A Content-Based Recommender works by the data that we take from the user, either explicitly (rating) or implicitly (clicking on a link). By the data we create a user profile, which is then used to suggest to the user, as the user provides more input or take more actions on the recommendation, the engine becomes more accurate.

class ItemBasedPredictor():
    def __init__(self, usr,threshold=0 , min_values=0):
        self.threshold = threshold
        self.min_values = min_values
        self.corrMatrix = pd.DataFrame()
        self.userID1 = usr
        #solved problem of min values by taking only movies with 1000+ reviews so it doesn't take forever to run

    def fit(self):
        ratings = pd.read_csv('processed3_data.csv')
        moviedata= pd.read_csv('movies.csv')
        ratings = pd.merge(moviedata,ratings,left_on='id', right_on= 'movieID')
        baba = ratings.pivot_table(index=['userID'],columns=['movieID'],values='rating')
        biba=baba.sub(baba.mean(axis=1), axis=0)
        biba.fillna(0, inplace=True)
        sparse_df = sparse.csr_matrix(biba.values)
        scp=sparse_df.transpose()
        self.corrMatrix = pd.DataFrame(cosine_similarity(scp),index=biba.columns,columns=biba.columns)
        self.corrMatrix[self.corrMatrix < 0]=0
        self.corrMatrix[self.corrMatrix < self.threshold]=0
        ratings = pd.read_csv('processed3_data.csv')
        rd=ratings[ratings.userID == self.userID1]
        sum=0
        sum1=0
        for index, row in rd.iterrows():
            sum=sum+self.corrMatrix[int(row[1])]*row[2]
            sum1=sum1+self.corrMatrix[int(row[1])]
        k1=pd.DataFrame(columns=['Score'])
        k1['Score']=sum/sum1
        return (k1)
        
    def predict(self,userID1,movieID1):
        moviedata= pd.read_csv('movies.csv')
        md=moviedata[moviedata.id == movieID1]
        md1=str(*md['title'])
        ratings = pd.read_csv('processed3_data.csv')
        rd=ratings[ratings.userID == self.userID1]
        sum=0
        sum1=0
        for index, row in rd.iterrows():
            sum=sum+self.corrMatrix[int(row[1])]*row[2]
            sum1=sum1+self.corrMatrix[int(row[1])]
        return (sum/sum1)[movieID1]
        
    def similarity(self, p1, p2):
        print(self.CM[p1][p2])
    
    def similarItems(self, item, n):
        df=self.corrMatrix[item]
        df[df>0.999]= 0
        dd=df.sort_values(ascending=False)
        print(dd.head(n))
    
    def mostSimilar(self):
        df=self.corrMatrix
        df[df>0.999]= 0
        dd=df.unstack()
        dd1=dd.sort_values(kind="quicksort",ascending=False)
        print(dd1.head(20))

There is article explaining CBRS: https://www.analyticssteps.com/blogs/what-content-based-recommendation-system-machine-learning.

Conclusion

After bulding these two algorithms for RS, we can then either create hybrid approach of using both algorithms at same time or we can use them individually.

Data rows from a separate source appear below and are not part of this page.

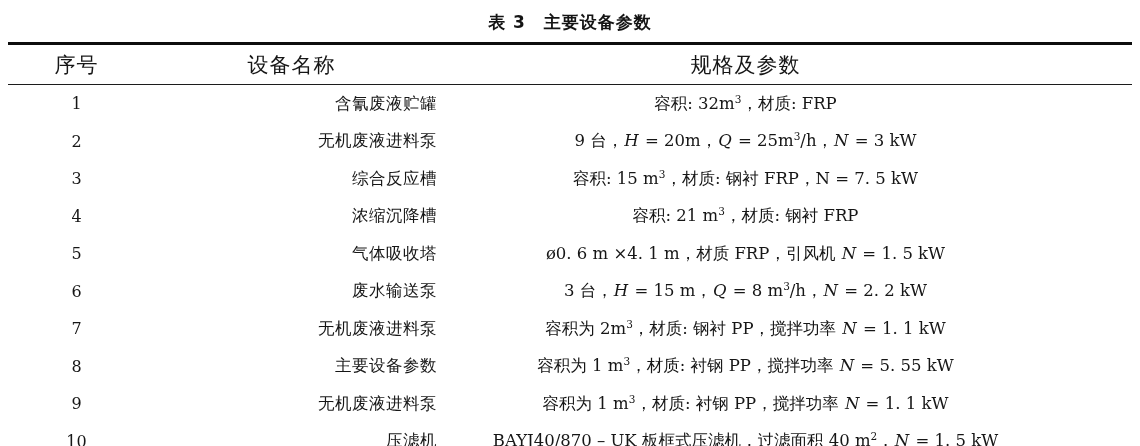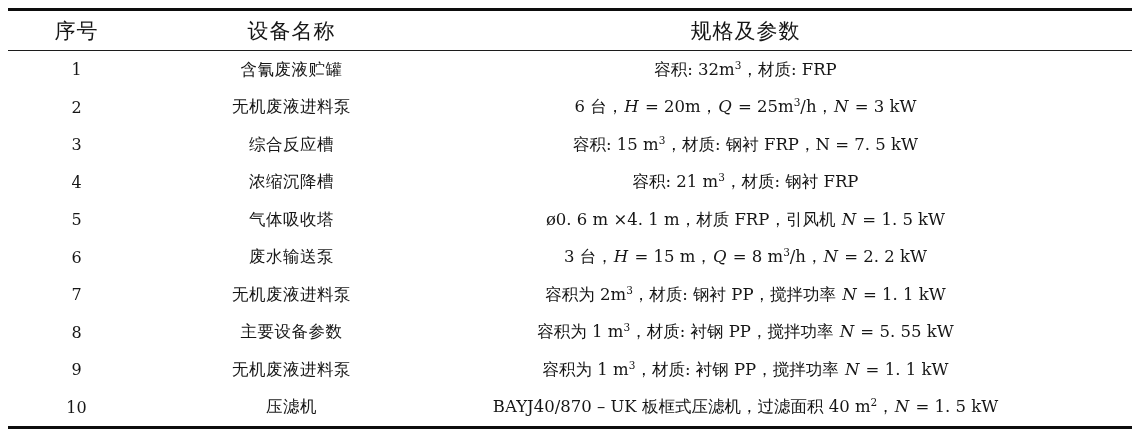--- a/index.html
+++ b/index.html
@@ -50,36 +50,37 @@
   tbody td {
     height: 35.5px;
     text-align: center;
     vertical-align: middle;
     font-size: 16.5px;
     color: #161616;
     white-space: nowrap;
     overflow: hidden;
   }
   tbody td.c-no { font-size: 16px; }
-  tbody td.c-name { letter-spacing: 0.5px; }
+  tbody td.c-name { letter-spacing: 0.5px; text-align: right; }
   tbody td.c-spec { padding-right: 80px; }
   tbody td.c-spec sup {
     font-size: 10.5px;
     vertical-align: super;
     line-height: 0;
   }
   tbody td.c-spec i {
     font-style: italic;
     padding: 0 1px;
   }
 </style>
 </head>
 <body>
 
 <div class="page">
+  <div class="table-title">表 3　主要设备参数</div>
 
   <table class="equip-table">
     <colgroup>
       <col class="c1">
         <col class="c2">
         <col class="c3">
     </colgroup>
     <thead>
       <tr>
         <th>序号</th>
@@ -89,21 +90,21 @@
     </thead>
     <tbody>
         <tr>
           <td class="c-no">1</td>
           <td class="c-name">含氰废液贮罐</td>
           <td class="c-spec"><span>容积: 32m</span><sup>3</sup><span>，材质: FRP</span></td>
         </tr>
         <tr>
           <td class="c-no">2</td>
           <td class="c-name">无机废液进料泵</td>
-          <td class="c-spec"><span>6 台，</span><i>H</i><span> = 20m，</span><i>Q</i><span> = 25m</span><sup>3</sup><span>/h，</span><i>N</i><span> = 3 kW</span></td>
+          <td class="c-spec"><span>9 台，</span><i>H</i><span> = 20m，</span><i>Q</i><span> = 25m</span><sup>3</sup><span>/h，</span><i>N</i><span> = 3 kW</span></td>
         </tr>
         <tr>
           <td class="c-no">3</td>
           <td class="c-name">综合反应槽</td>
           <td class="c-spec"><span>容积: 15 m</span><sup>3</sup><span>，材质: 钢衬 FRP，N = 7. 5 kW</span></td>
         </tr>
         <tr>
           <td class="c-no">4</td>
           <td class="c-name">浓缩沉降槽</td>
           <td class="c-spec"><span>容积: 21 m</span><sup>3</sup><span>，材质: 钢衬 FRP</span></td>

The reason RSs are important is because they reduce transaction costs of finding and selecting items in an online shopping environment and they have also proved to improve decision making process and quality. Every bigger online streaming service, retailer, social media, etc is enhanced by use of RSs. They are key element for keeping the customers and drawing them back in, so without RS, we wouldn’t have big platforms like Youtube, IG, etc.